# What is a good age to go cruising with kids?



## Joseph Brown

I've a Day skippers and few hundred miles. Want to do a bareboat charter in Croatia but am concerned about taking kids along on my first charter. should I rather just go with friends the first time?


----------



## midwesterner

Oh, wow, we have discussed this at length in another thread, but that wasn't a question about a charter, but long term cruising. I, as a parent who has raised a couple, that it depends on a number of factors:

1. How old are the kids?
2. Are they out of diapers?
3. Are they old enough to be walking steadily?
4. What are their personalities? Do they like outdoor adventures?
5. What will the sailing be like, nice weather or will rough seas be likely?
6. If they are teens, can you include enough side trips that will interest them?
7. Will they tolerate being away from, and out of contact with, friends and electronics?
8. Sons or daughters? Will they tolerate being away from a full service bathroom? 

When I took my wife (a newbie who is not sure about sailing) I picked a place and time when the weather and sailing conditions were likely to be idyllic. I had to do some things to make the berth more comfortable. We scheduled two stops at marinas during the week to provide for nice showers and toilets. We scheduled one stop at an island community with shops at an artist community. We ended the trip with a two day stay in a nice hotel for showers and a nice bed before flying home. 

Sailing is my fantasy and I'm an old camper and backpacker so I like roughing it. I had to make sure that the experience fit the needs of my wife, as well as mine. My wife is loving and supportive and feels committed to trying to like things that I like. My kids don't feel as strong an expectation to like what Dad likes. I have not yet taken them on one of my charter trips. My kids grew up in the land locked midwest and have not yet been bitten by any small boat sailing bug. I wanted to get in a trip with their mom first, and get confident of my sailing ability first. My son likes going on adventures with me and would find it thrilling to sail in strong winds and stout seas. My wife and daughter would not enjoy that as much.

Now I feel that I'm ready to find a fun charter trip for them but I will be sure to build some things into the trip that I know will increase the chances of them wanting to do it again.


----------



## capta

My oldest came aboard at a day or two and sailed from Hawaii to Tahiti at 3 months. She then spent the next 12 years circumnavigating and being dragged from boat to boat as daddy continued adventuring. Kids do well on boats, but there must be rules and the kids must obey them. # one for us was the child *NEVER went on deck without holding an adult's hand.
I think in your case it is much more about the adults. Do you and your partner want to spend a goodly portion of your sailing trip tending to the kids (their needs, wants and comfort) or would it be a lot more fun and a lot less stress for you without them, this time?*


----------



## VIEXILE

I have friends with kids that lived aboard cradle to college. My grandaughter could run (electric start) a 9.9 Merc safely at age 7.5. However, she had to ease into longer passages because her Mommy was prone to seasickness and her first trip, at age 1, was to Jost Van Dyke for Ivan's Eastereggatta. A little projectile vomiting in the vee set Mommy off as well. But the seas were angry that day, my friend, and Jost was dead to wind. She was fine going downhill to home a couple days later.


----------



## superslomo

My six year old (nearly seven) was day sailing with me at four and five years old, and can now work the side deck on our 26'er and throw docklines with the best of them.
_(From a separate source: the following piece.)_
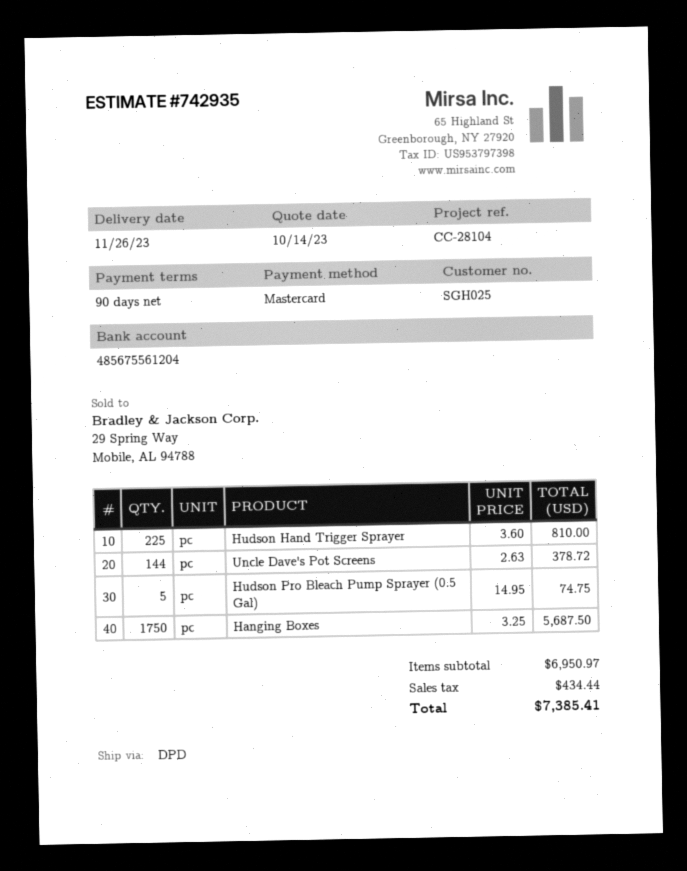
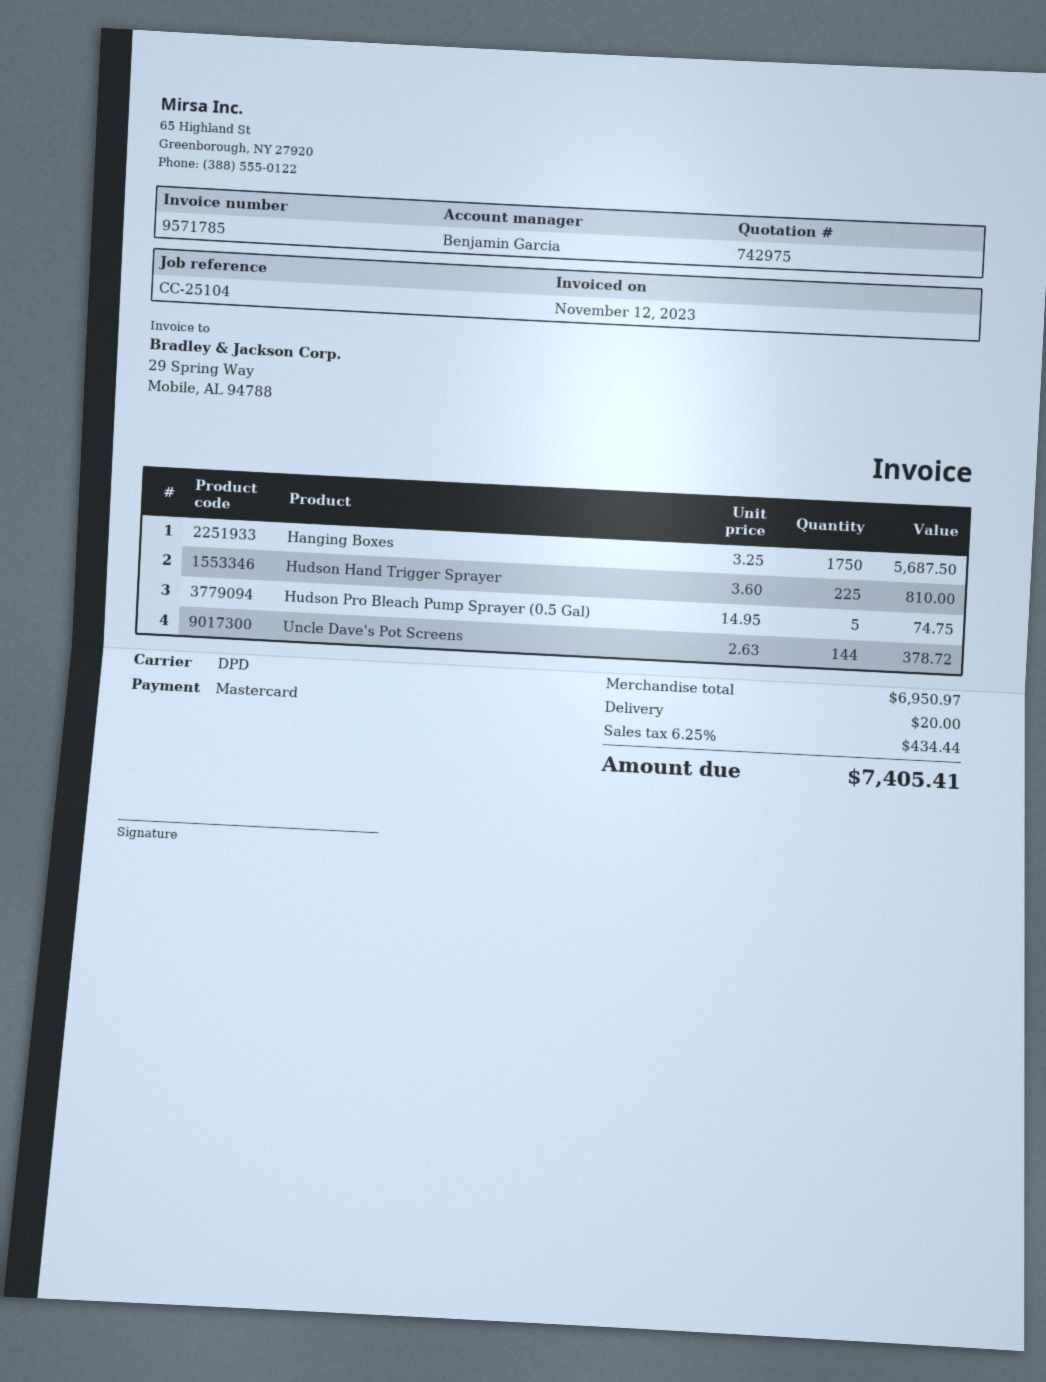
quote number: 742935 -> 742975
reference: CC-28104 -> CC-25104
shipping: none -> 20.00
total: 7385.41 -> 7405.41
I'd say that either kids that are pre-crawling, or old enough to understand which end is the pointy end of the boat and stay safe are the ends of the curve that work. With older kids, I'd worry about boredom more than I'd worry about hazards, but you have to know how careful and sensible yours are, and whether you'd trust them to listen and pay attention as needed.

We are, granted, on flatter water than you're going to find, but also in a smaller boat, though I'd say generically that having them come along to get a few miles under them in a test run would be wise.


----------



## Milkjug

I've been (day)sailing** with my daughter since month 4. We held out until she could hold her head up. We also bring a carseat aboard. Any maneuvers that require all adults up-top: kid goes in the car seat in the cabin and enjoys some Pout Pout Fish. In general we've found she has no interest in crawling over the sides, only throwing toys into the water. One of our rules is she always wears a life jacket topsides, but can do whatever she wants below. It's hard because she really enjoys the experience below with mommy, but mommy really wants to get out of the dank cabin. 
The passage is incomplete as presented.